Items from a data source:
##############################

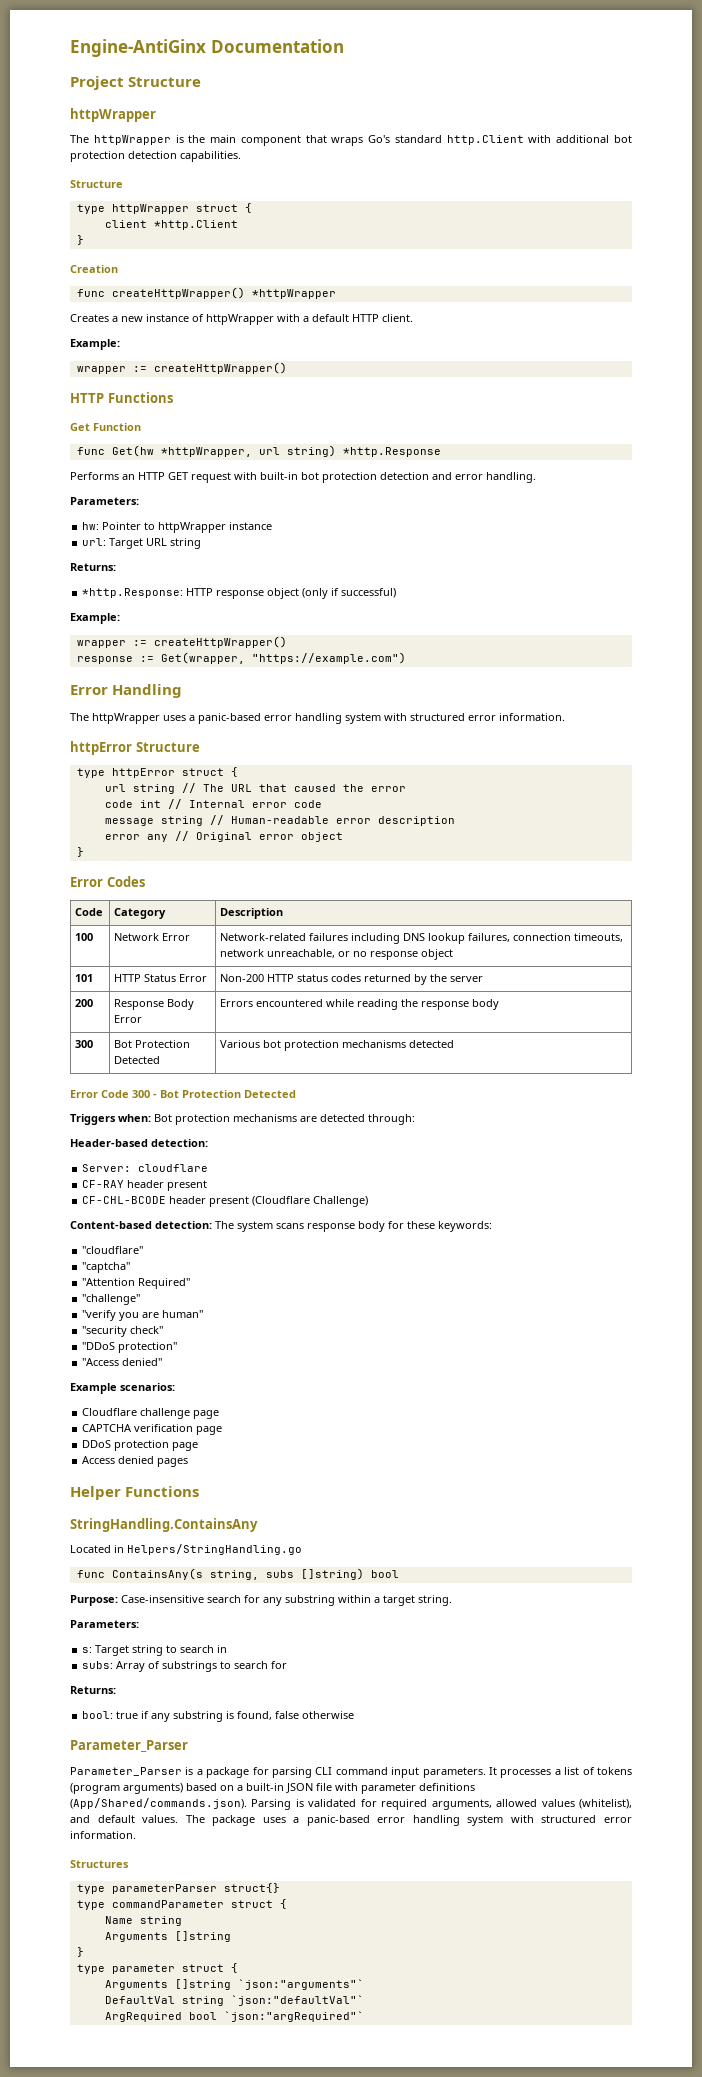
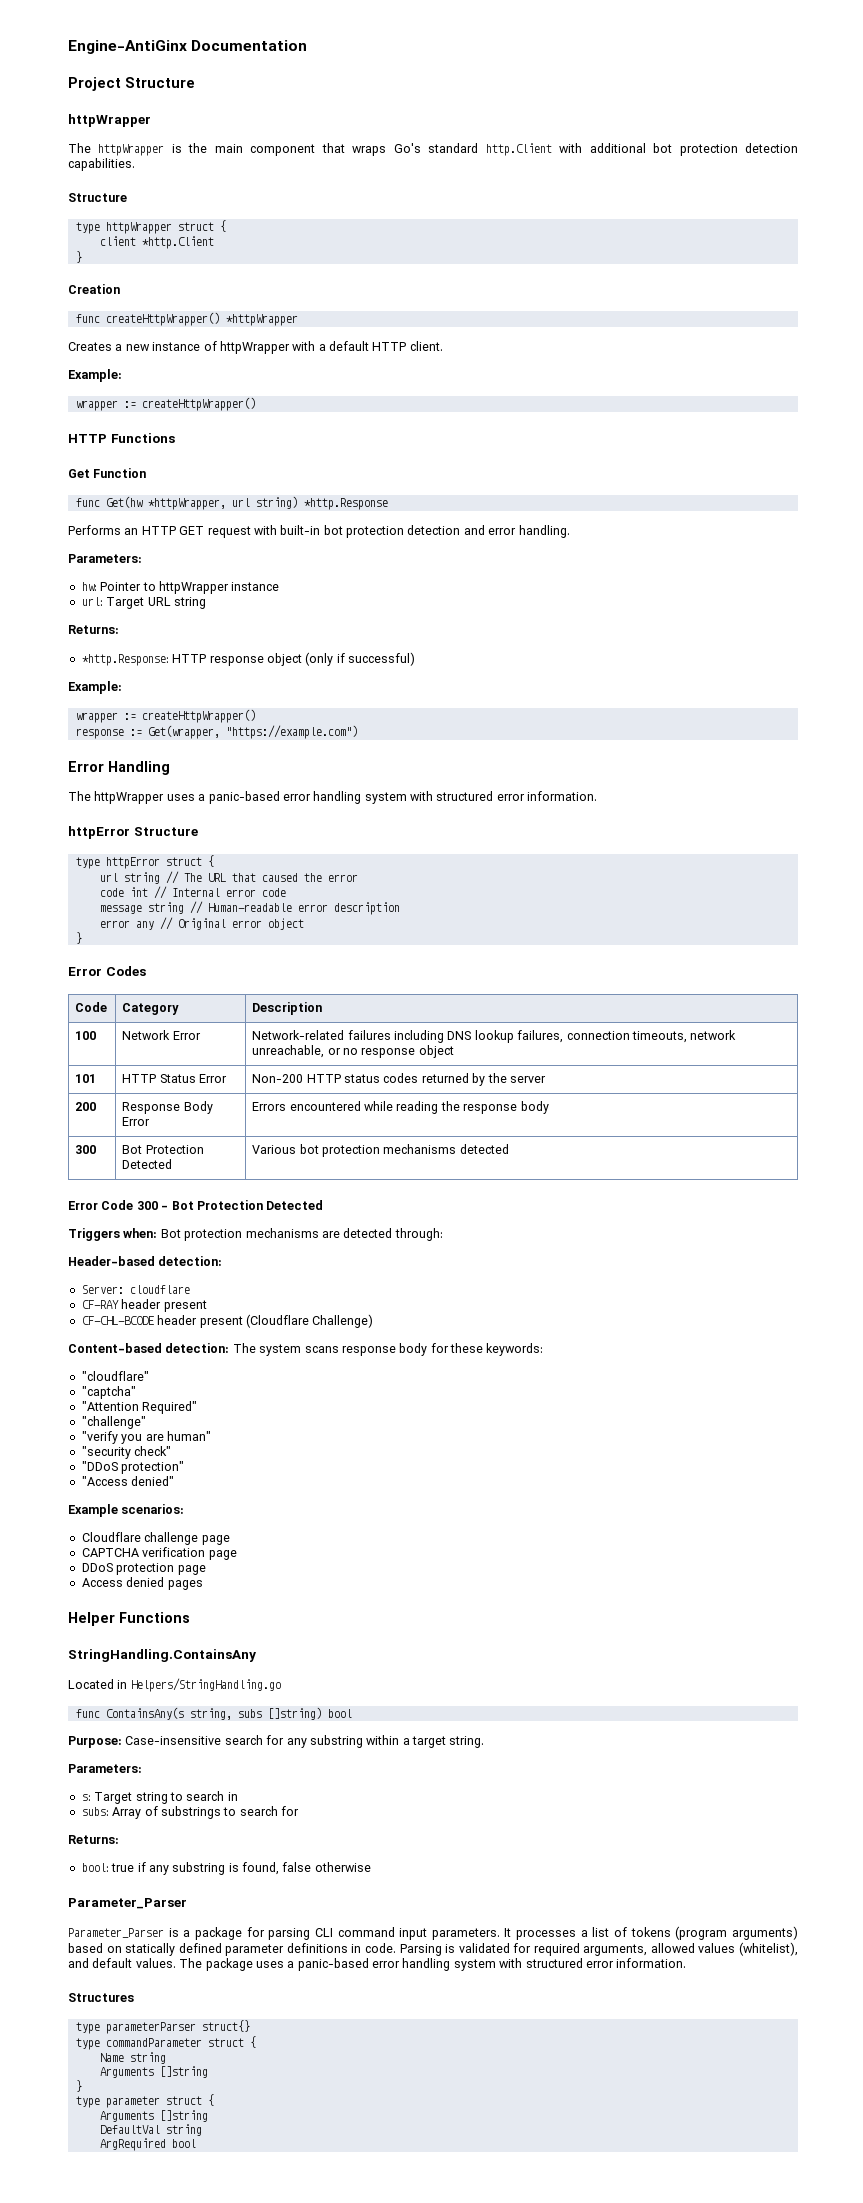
- It processes a list of tokens (program arguments) based on a built-in JSON file with parameter definitions (App/Shared/commands.json). Parsing is validated for required arguments, allowed values (whitelist), and default values.
+ It processes a list of tokens (program arguments) based on statically defined parameter definitions in code. Parsing is validated for required arguments, allowed values (whitelist), and default values.
  type parameter struct {
- Arguments []string `json:"arguments"`
+ Arguments []string
- DefaultVal string `json:"defaultVal"`
+ DefaultVal string
- ArgRequired bool `json:"argRequired"`
+ ArgRequired bool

##############################

#### Task
Find the word "based" in the data and copy out each line where it turns up.

#### Result below
- It processes a list of tokens (program arguments) based on a built-in JSON file with parameter definitions (App/Shared/commands.json). Parsing is validated for required arguments, allowed values (whitelist), and default values.
+ It processes a list of tokens (program arguments) based on statically defined parameter definitions in code. Parsing is validated for required arguments, allowed values (whitelist), and default values.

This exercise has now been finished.